I bet that a good majority of the kids just want to run around in the woods and eat Doritos.

So anyway, that's what I've been doing all week.

And I have much, much, much more to do.

"One hour of preparation a week" indeed.

It's hard being the grown-up.

It's even harder being the sucker leader.

Anyway, if I can get this poll working, you can vote your opinion of just how nutso I am.

I won't be offended if the answer is "a lot".

I plan on re-earning my "Gutter Table" badge as soon as I get home on Sunday.

Wednesday, April 23, 2008

How I Celebrated Earth Day


That's not me in the photo, so you can stop laboring under the false belief that I have toned thighs and a great tan. We need to stop that rumor right here.

However, that lawn mower does resemble my lawn mower.

Pretty darn spiffy, isn't it?

Yes, that's a lawn mower.

It's what is often times referred to as a "reel mower". Perhaps you've seen one in a dark corner of your grandmother's basement, next to the 40-year-old cans of pickled chow-chow and covered in cobwebs. Perhaps you even had to try to move your granny's old-timey reel mower to get to the chow-chow and you were instantly caught off-guard by the sheer heft and general immovability of the rusted-out landscaping behemoth. I believe that my own mother's old reel mower weighed somewhere between 100 and 150 tons and took a team of oxen four hours to drag it around our 1/12th acre in-town back yard.
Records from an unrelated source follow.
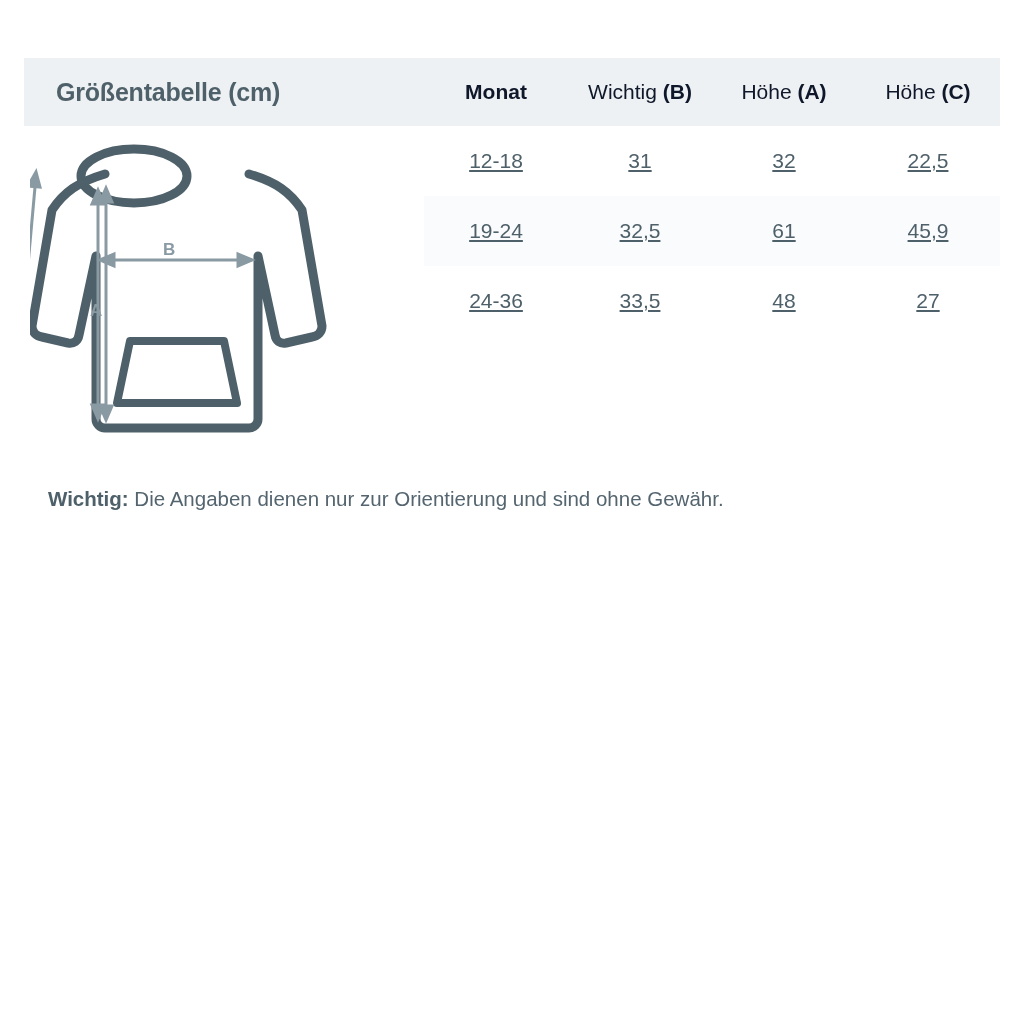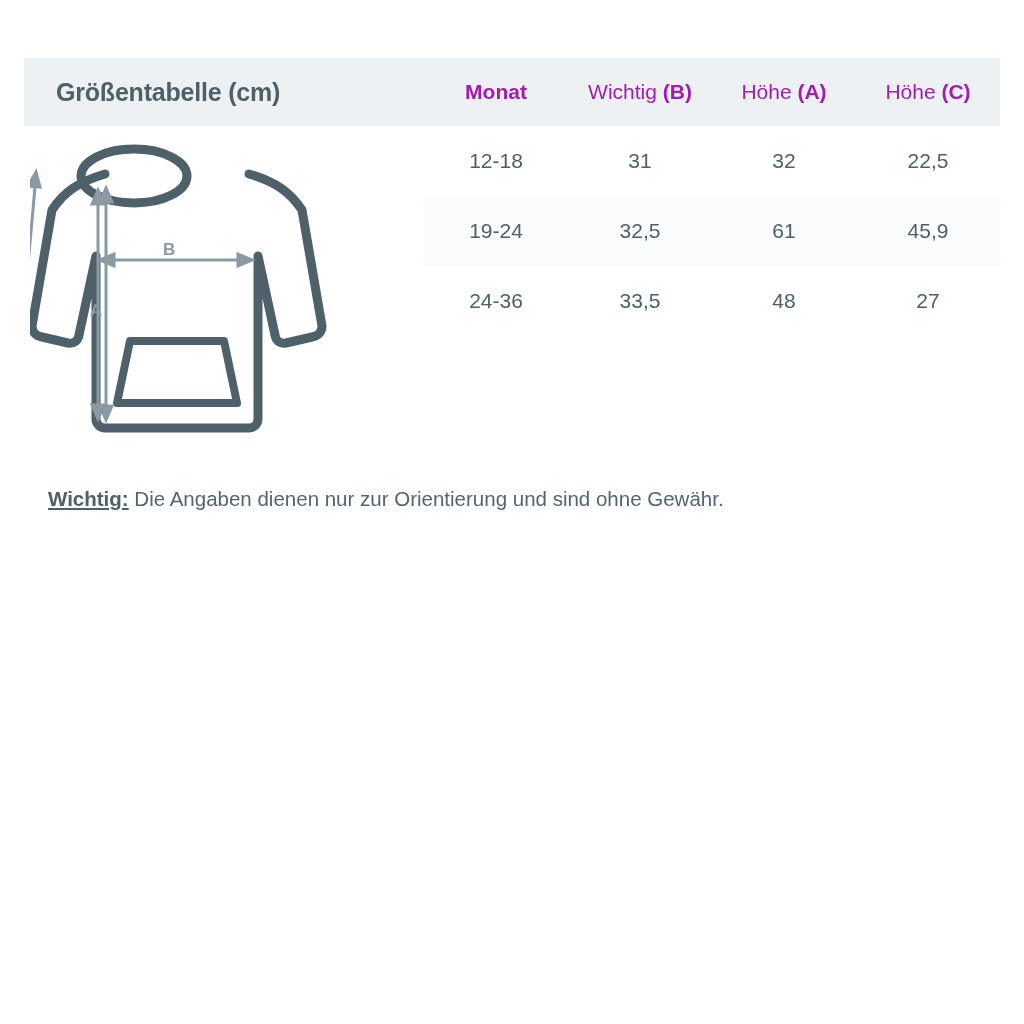"Monat" .head-cell { color: #a21caf -> #0f172a }
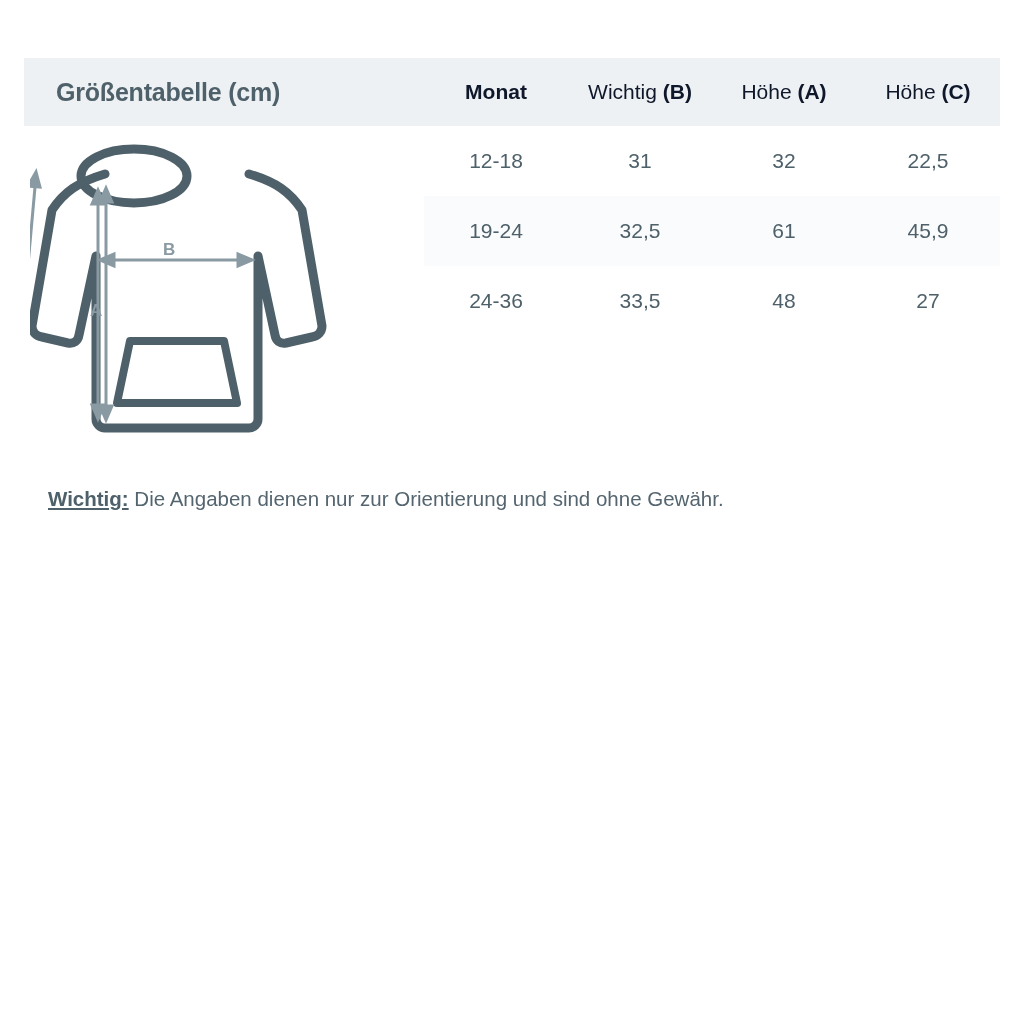"12-18" .data-row { text-decoration: none -> underline }
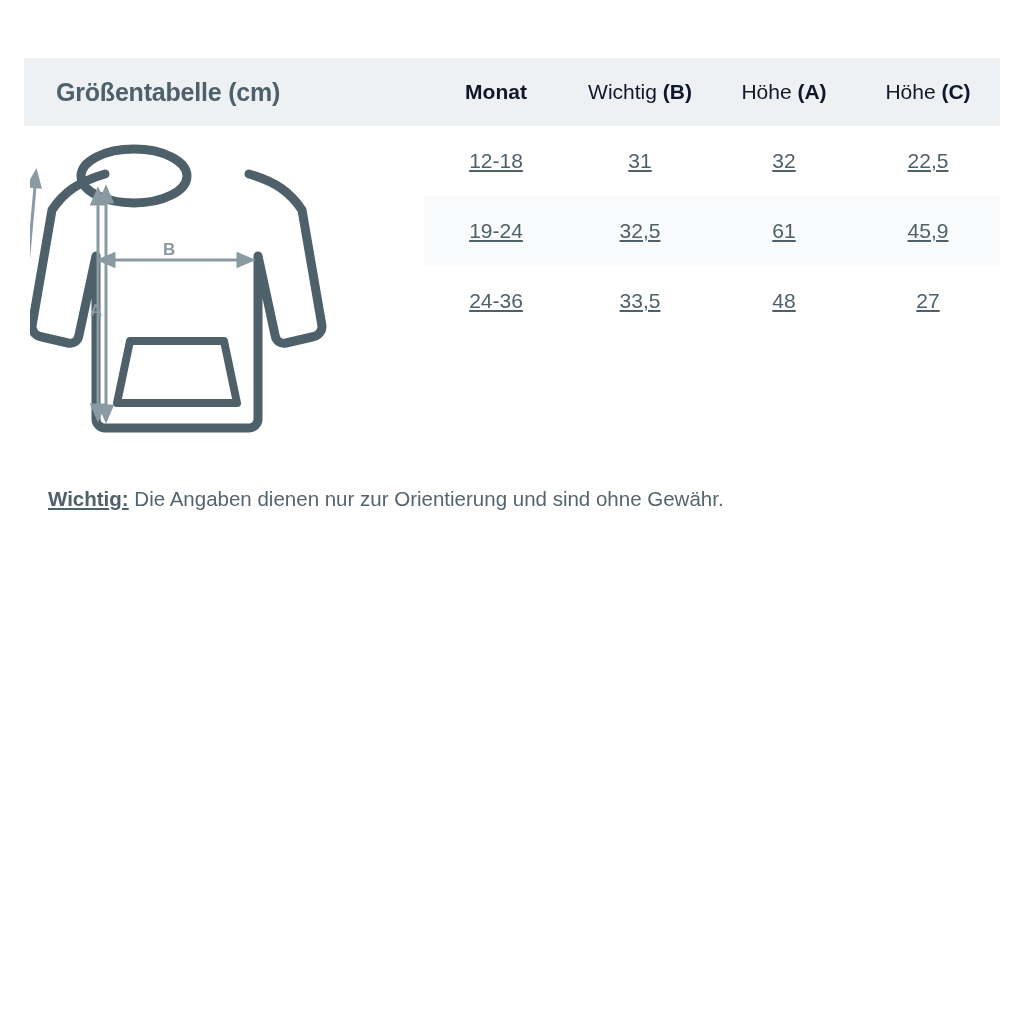"Wichtig:" .note b { text-decoration: underline -> none }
But this ain't your granny's reel mower.

The reel mowers of today weigh about 20 pounds or less and a good one costs in the $150 range. The first newer reel mower I bought cost about $95 at Sears and it cut grass just dandy. I can only imagine that the $200 reel mowers lovingly trim each blade of grass with the precision and elan of a Garren New York stylist.

What else?

Well, Chateau Halushki is situated on a rolling, near-1/3 acre estate in a 1970's subdivision, and the owners desperately try to maintain some grass in the back yard, with the front yard being slowly turned over to eco-friendly, low-maintenance native plants (i.e. dandelions and wild strawberry, i.e. weeds) and natural landscaping (i.e. dirt). If you're as spacially challenged as I am and have no idea how large 1/3 acre is, to give you a rough idea of how much ground we have to mow (sans house and trees), think of maybe three tennis courts worth of grass, one of which is on a 45 degree incline.

Now, with a self-propelled gas mower, it would take me roughly 30-45 minutes to mow the lawn, depending on how many Barbies and dead squirrels I had to pick out of the grass while mowing.

With a Madame Jozet-propelled reel mower, it takes roughly 45-60 minutes to mow the lawn, depending on how often I have to stop to check-out how ripped and vascular my awesome biceps
look.

With a gas mower, I had to spend money on gas, and last I checked, a gallon was ringing-in at about $3.55. (Cost in polar bear deaths = priceless.)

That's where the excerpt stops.